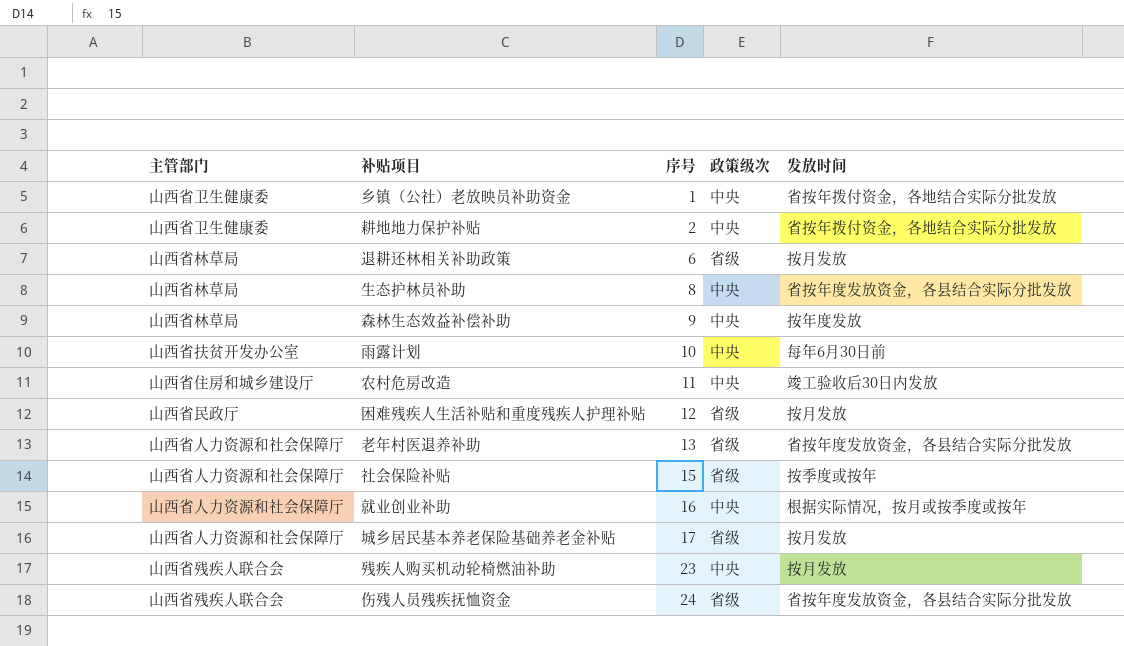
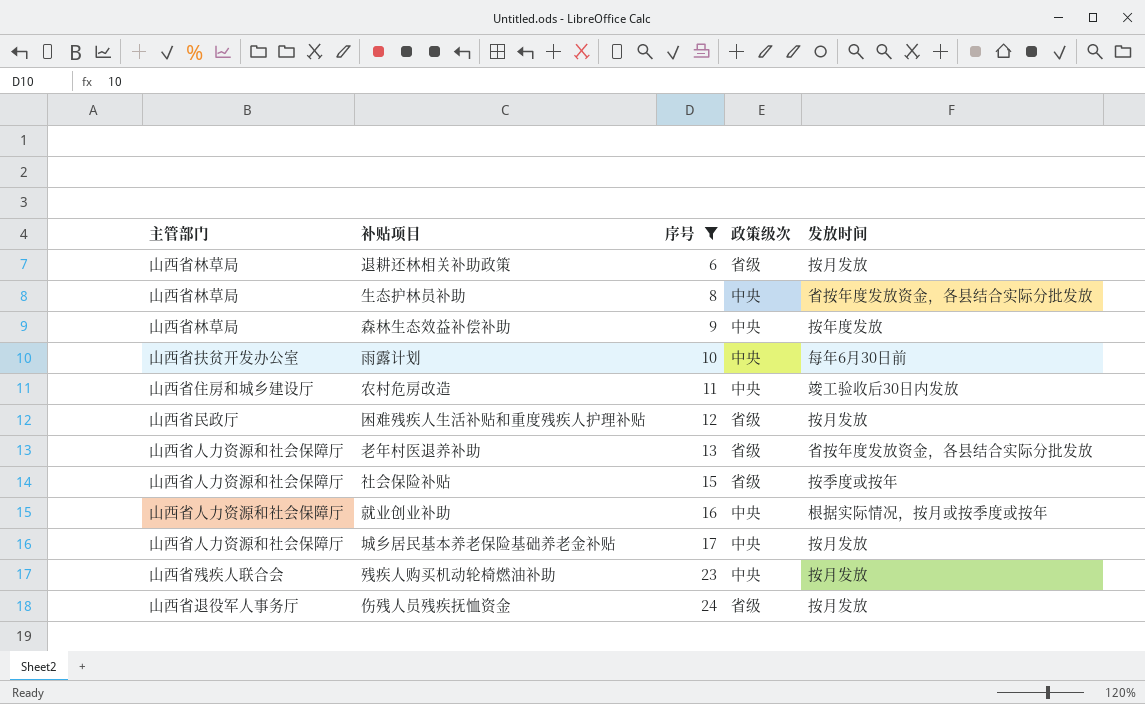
filter: none -> 序号 >= 6
城乡居民基本养老保险基础养老金补贴 | 政策级次: 省级 -> 中央
伤残人员残疾抚恤资金 | 主管部门: 山西省残疾人联合会 -> 山西省退役军人事务厅
伤残人员残疾抚恤资金 | 发放时间: 省按年度发放资金，各县结合实际分批发放 -> 按月发放

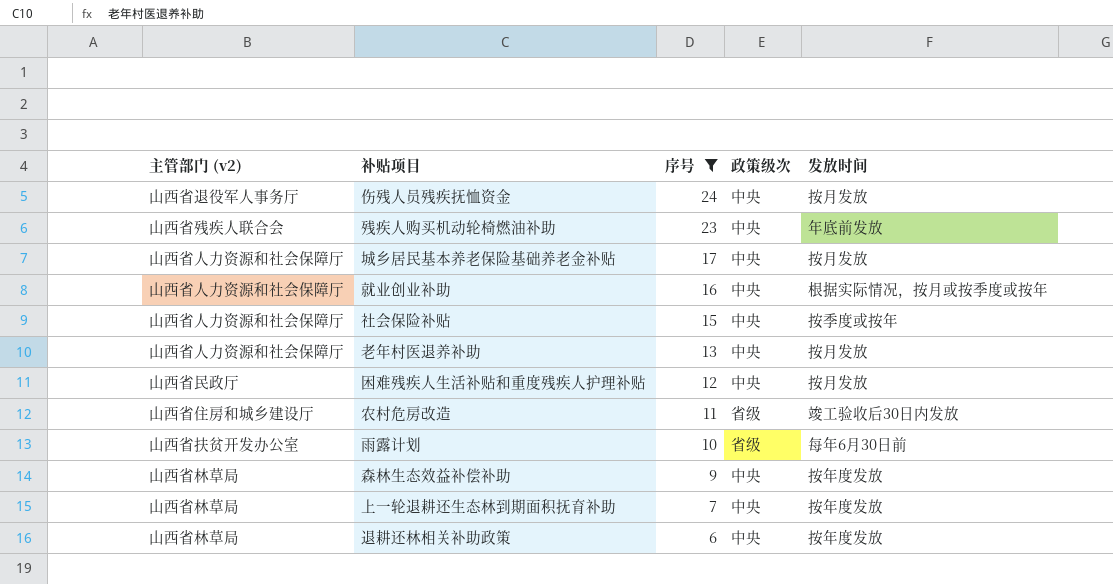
row order: 序号 ascending -> 序号 descending
column name: 主管部门 -> 主管部门 (v2)
row 生态护林员补助: 山西省林草局 | 8 | 中央 | 省按年度发放资金，各县结合实际分批发放 -> none
伤残人员残疾抚恤资金 | 政策级次: 省级 -> 中央
残疾人购买机动轮椅燃油补助 | 发放时间: 按月发放 -> 年底前发放
社会保险补贴 | 政策级次: 省级 -> 中央
老年村医退养补助 | 政策级次: 省级 -> 中央
老年村医退养补助 | 发放时间: 省按年度发放资金，各县结合实际分批发放 -> 按月发放
困难残疾人生活补贴和重度残疾人护理补贴 | 政策级次: 省级 -> 中央
农村危房改造 | 政策级次: 中央 -> 省级
雨露计划 | 政策级次: 中央 -> 省级
row 上一轮退耕还生态林到期面积抚育补助: none -> 山西省林草局 | 7 | 中央 | 按年度发放
退耕还林相关补助政策 | 政策级次: 省级 -> 中央
退耕还林相关补助政策 | 发放时间: 按月发放 -> 按年度发放

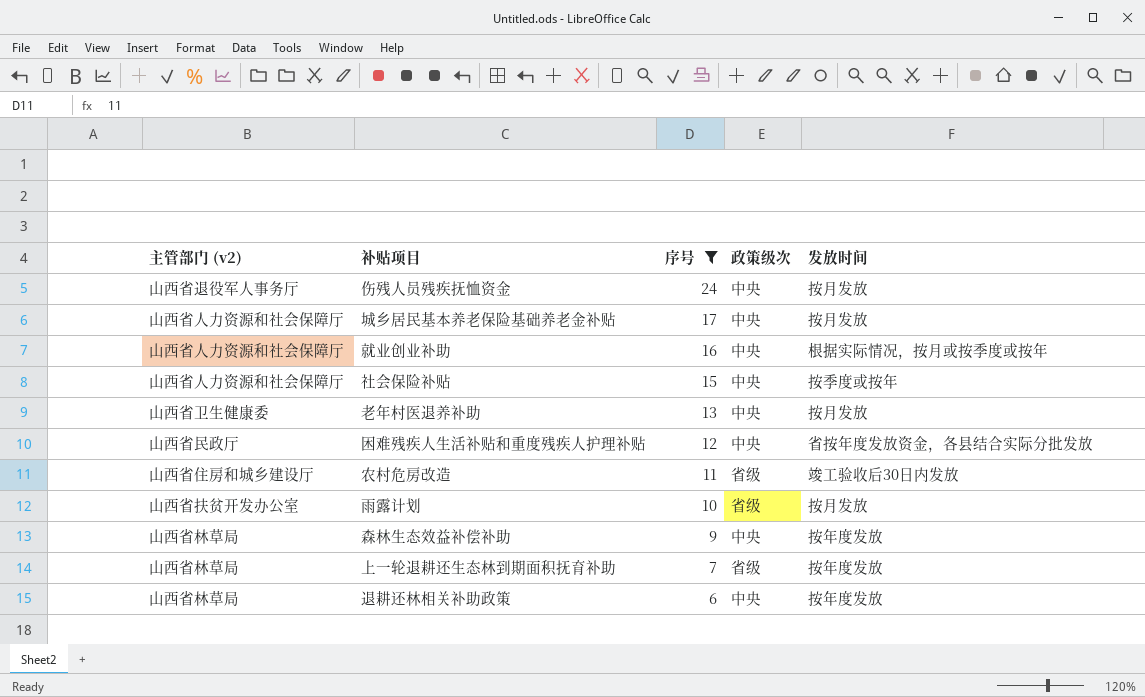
row 残疾人购买机动轮椅燃油补助: 山西省残疾人联合会 | 23 | 中央 | 年底前发放 -> none
老年村医退养补助 | 主管部门 (v2): 山西省人力资源和社会保障厅 -> 山西省卫生健康委
困难残疾人生活补贴和重度残疾人护理补贴 | 发放时间: 按月发放 -> 省按年度发放资金，各县结合实际分批发放
雨露计划 | 发放时间: 每年6月30日前 -> 按月发放
上一轮退耕还生态林到期面积抚育补助 | 政策级次: 中央 -> 省级

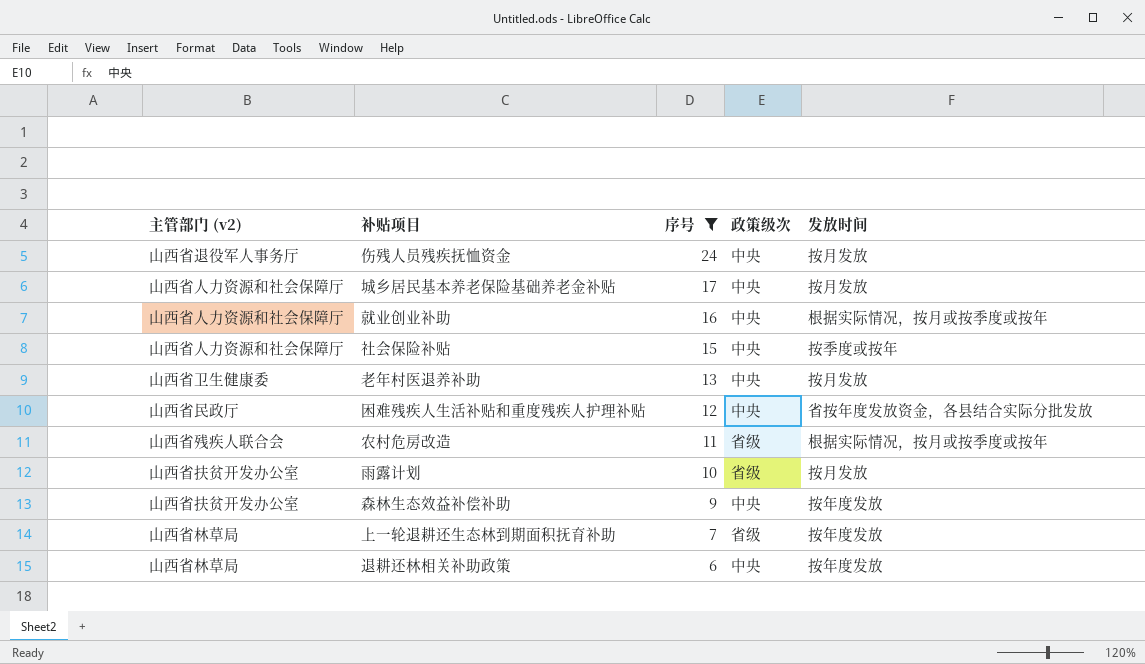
农村危房改造 | 主管部门 (v2): 山西省住房和城乡建设厅 -> 山西省残疾人联合会
农村危房改造 | 发放时间: 竣工验收后30日内发放 -> 根据实际情况，按月或按季度或按年
森林生态效益补偿补助 | 主管部门 (v2): 山西省林草局 -> 山西省扶贫开发办公室

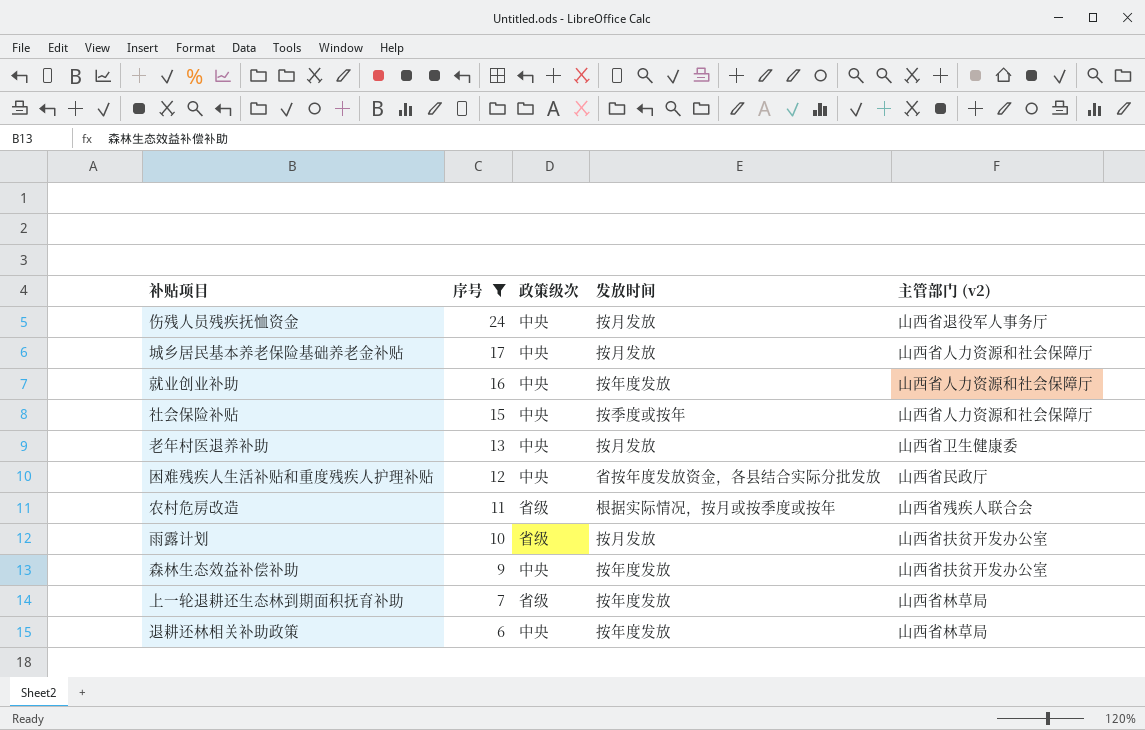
column 主管部门 (v2) | position: 1 -> 5
就业创业补助 | 发放时间: 根据实际情况，按月或按季度或按年 -> 按年度发放

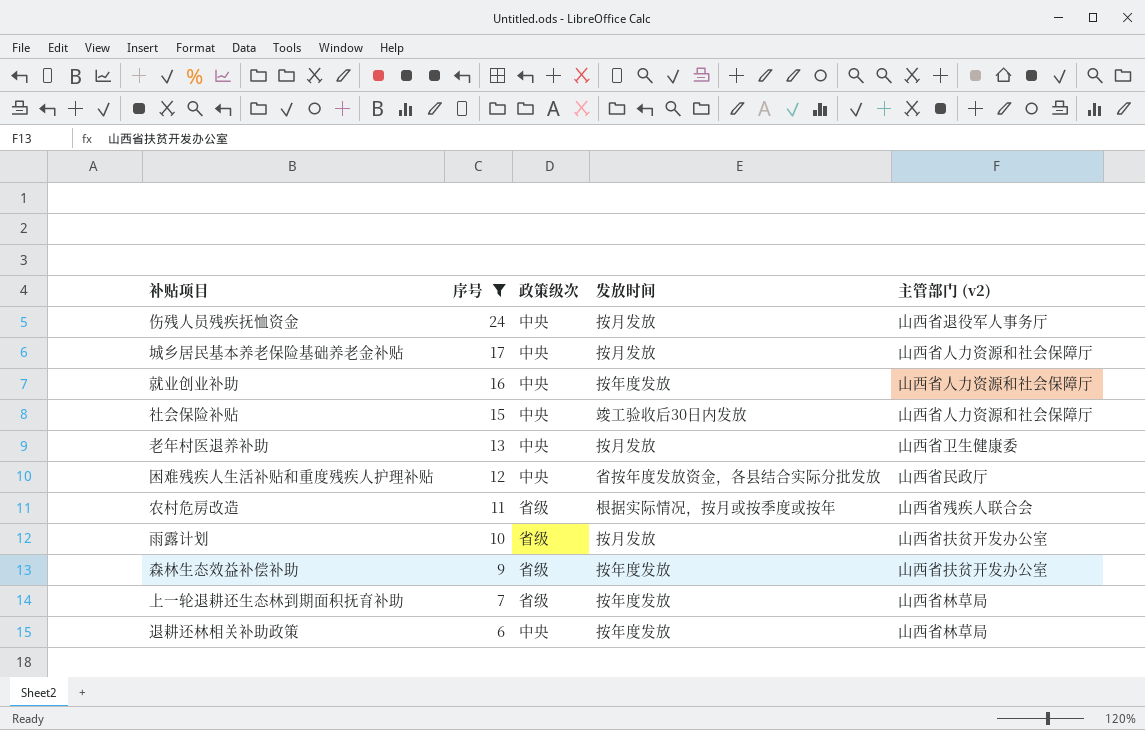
社会保险补贴 | 发放时间: 按季度或按年 -> 竣工验收后30日内发放
森林生态效益补偿补助 | 政策级次: 中央 -> 省级

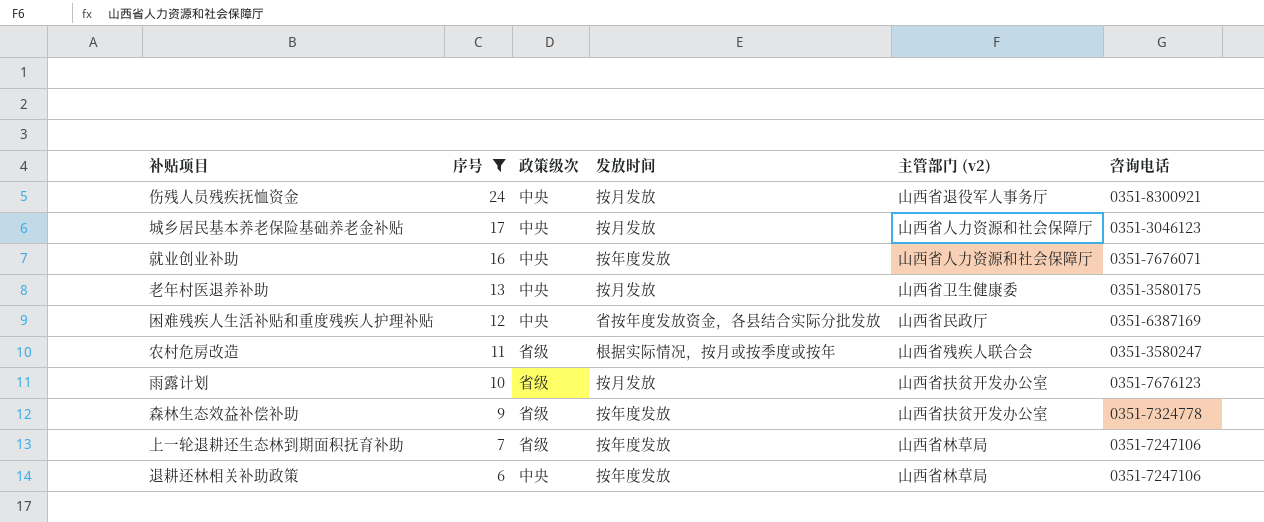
column 咨询电话 | position: none -> 6
row 社会保险补贴: 15 | 中央 | 竣工验收后30日内发放 | 山西省人力资源和社会保障厅 -> none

• _YOUR INSTRUCTIONS_:
Where the material contains a line with "山西省林草局", return that line.

• _FINISHED EXERCISE_:
row 生态护林员补助: 山西省林草局 | 8 | 中央 | 省按年度发放资金，各县结合实际分批发放 -> none
row 上一轮退耕还生态林到期面积抚育补助: none -> 山西省林草局 | 7 | 中央 | 按年度发放
森林生态效益补偿补助 | 主管部门 (v2): 山西省林草局 -> 山西省扶贫开发办公室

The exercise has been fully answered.